Pendant la période de sauvegarde, le chef d'entreprise et ses conseils n'ont pas accès à la procédure de licenciements accélérés, uniquement réservée par la loi au redressement judiciaire. Cependant, en cas de licenciement, le dirigeant pourra demander l'intervention de l'AGS (Association pour la garantie des salaires). En outre, le texte crée une procédure de liquidation simplifiée pour les plus petites entreprises quand il est clair qu'il n'y a plus rien à sauver. Elle est obligatoire pour les très petites entreprises (0 ou 1 salarié). La procédure de redressement judiciaire, quant à elle, est maintenue. Elle s'ouvre après la cessation des paiements de l'entreprise.

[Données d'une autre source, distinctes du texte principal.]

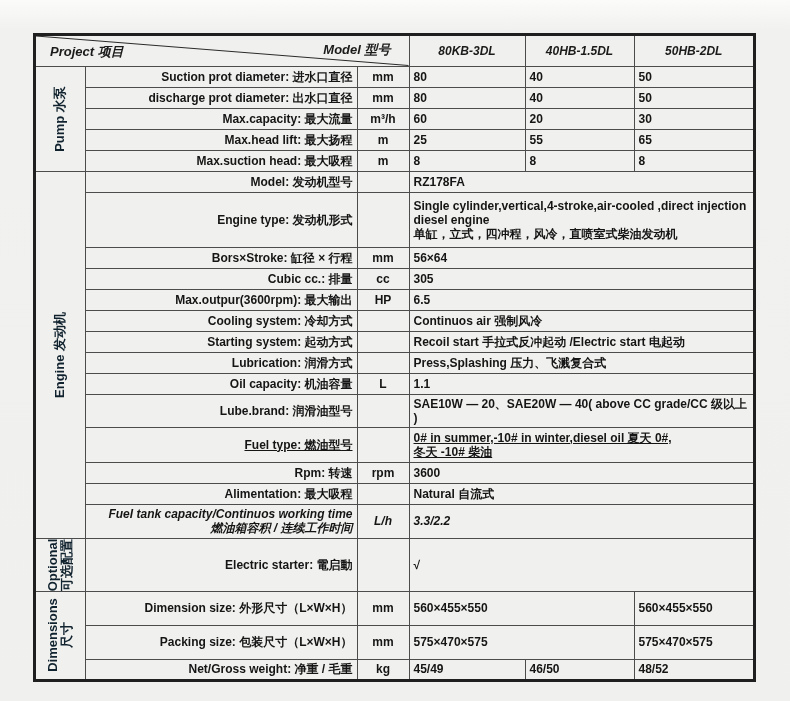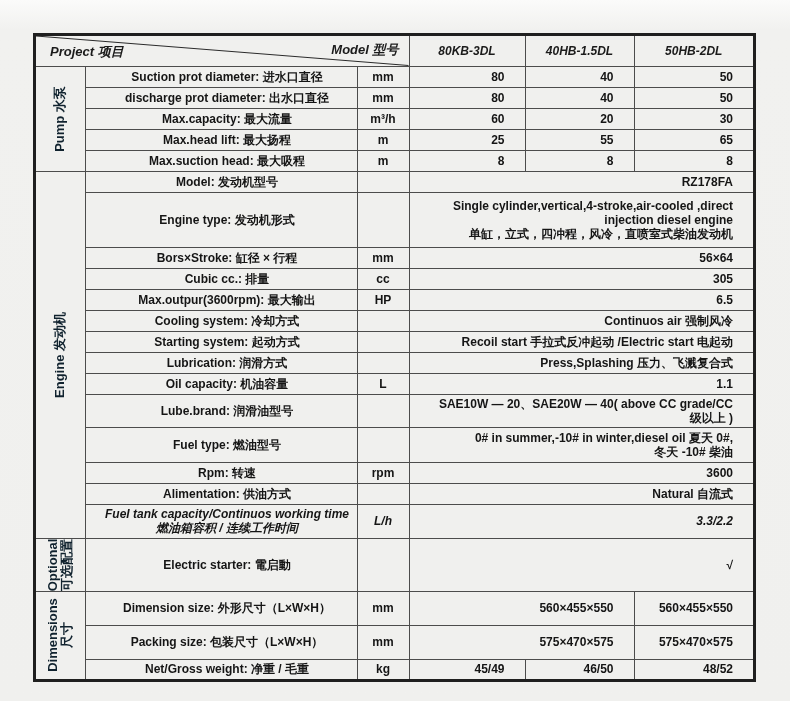--- a/index.html
+++ b/index.html
@@ -26,58 +26,58 @@
     font-weight: bold;
     vertical-align: middle;
     background:#f0f0ee;
     overflow:hidden;
   }
   table.spec { border: 2px solid #1f1f1f; outline: 1px solid #1f1f1f; }
   
   tr.h-head { height:31px; }
   tr.h-std  { height:21px; }
   tr.h-eng  { height:55px; }
-  tr.h-fuel { height:35px; }
+  tr.h-fuel { height:35px;text-decoration:underline; }
   tr.h-tank { height:34px;font-style:italic; }
   tr.h-start{ height:53px; }
   tr.h-dim  { height:34px; }
   
   td.hd {
     background:#e8a63d;
     border-color:#2a2a2a;
     font-style: italic;
     font-weight: bold;
     font-size: 12.5px;
     text-align:center;
     color:#1b1b1b;
   }
   td.proj-cell { position:relative; }
   td.proj-cell svg { position:absolute; inset:0; width:100%; height:100%; }
   .proj-label { position:absolute; left:14px; top:50%; transform:translateY(-42%); font-size:13px; }
-  .model-label { position:absolute; right:10px; top:50%; transform:translateY(-58%); font-size:13px; }
+  .model-label { position:absolute; right:18px; top:50%; transform:translateY(-58%); font-size:13px; }
   
   td.section { background:#2ba7db; border-color:#2a2a2a; position:relative; padding:0; }
   td.section .vwrap {
     position:absolute; inset:0;
     display:flex; align-items:center; justify-content:center;
   }
   td.section .vtext {
     transform: rotate(-90deg);
     white-space: nowrap;
     text-align:center;
     font-size:13px;
     font-weight:bold;
     color:#10222e;
     line-height:14px;
   }
   td.section .vtext span { display:block; }
   
-  td.lbl { text-align:center; padding:2px 4px 2px 16px; line-height:14px; }
+  td.lbl { text-align:right; padding:2px 4px 2px 16px; line-height:14px; }
   td.unit { text-align:center;margin-left:20px; }
-  td.val { text-align:right; line-height:14px; padding:2px 20px; }
+  td.val { text-align:left; line-height:14px; padding:2px 4px; }
   td.val .line { display:block; }
 </style>
 </head>
 <body>
 
 <div class="spec-table-wrap">
 <table class="spec">
   <colgroup>
     <col style="width:50px">
         <col style="width:272px">
@@ -213,21 +213,21 @@
       <span class="line">0# in summer,-10# in winter,diesel oil 夏天 0#,</span>
       <span class="line">冬天 -10# 柴油</span>
     </td>
   </tr>
   <tr class="h-std">
     <td class="lbl">Rpm: 转速</td>
     <td class="unit">rpm</td>
     <td class="val" colspan="3">3600</td>
   </tr>
   <tr class="h-std">
-    <td class="lbl">Alimentation: 供油方式</td>
+    <td class="lbl">Alimentation: 最大吸程</td>
     <td class="unit"></td>
     <td class="val" colspan="3">Natural   自流式</td>
   </tr>
   <tr class="h-tank">
     <td class="lbl">
       <span style="display:block">Fuel tank capacity/Continuos working time</span>
       <span style="display:block">燃油箱容积 / 连续工作时间</span>
     </td>
     <td class="unit">L/h</td>
     <td class="val" colspan="3">3.3/2.2</td>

Le mandat ad hoc et la conciliation (l'ancien règlement amiable) sont renforcés. Pour le premier, c'est une consécration législative. Pour la seconde, on peut opter entre une homologation « simple », plus discrète mais sans effet vis-à-vis des tiers, et une homologation avec publicité du jugement, ce qui donne une sécurité supplémentaire aux actes passés en vue de l'accord. C'est dans ce dernier cas uniquement que le « privilège d'argent frais » octroyé aux banques qui apportent des fonds pendant la conciliation sera maintenu.